DATA PROVIDED:
——————

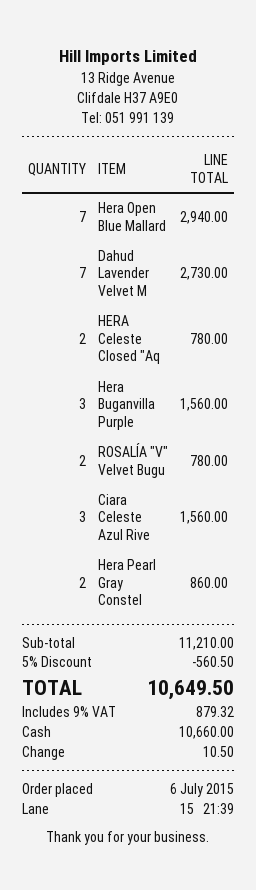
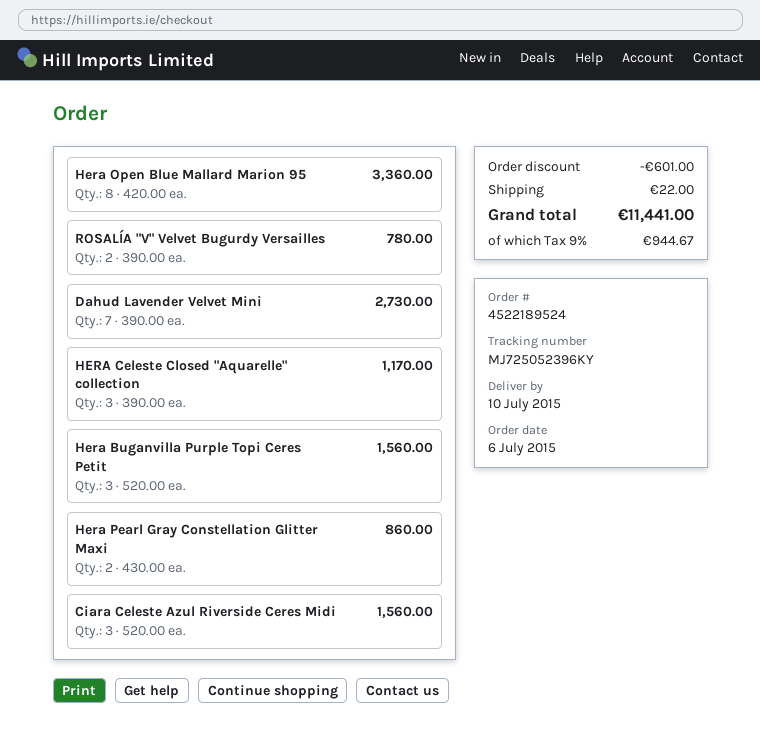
Hera Open Blue Mallard: 7 for 2940.00 -> 8 for 3360.00
HERA Celeste Closed "Aq: 2 for 780.00 -> 3 for 1170.00
discount: 560.50 -> 601.00
shipping: none -> 22.00
tax: 9% = 879.32 -> 9% = 944.67
total: 10649.50 -> 11441.00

——————

TRY IT: Copy out exactly the lines between the line with "shipping: none -> 22.00" and the last line of the entries, counting both of those lines.

ANSWER:
shipping: none -> 22.00
tax: 9% = 879.32 -> 9% = 944.67
total: 10649.50 -> 11441.00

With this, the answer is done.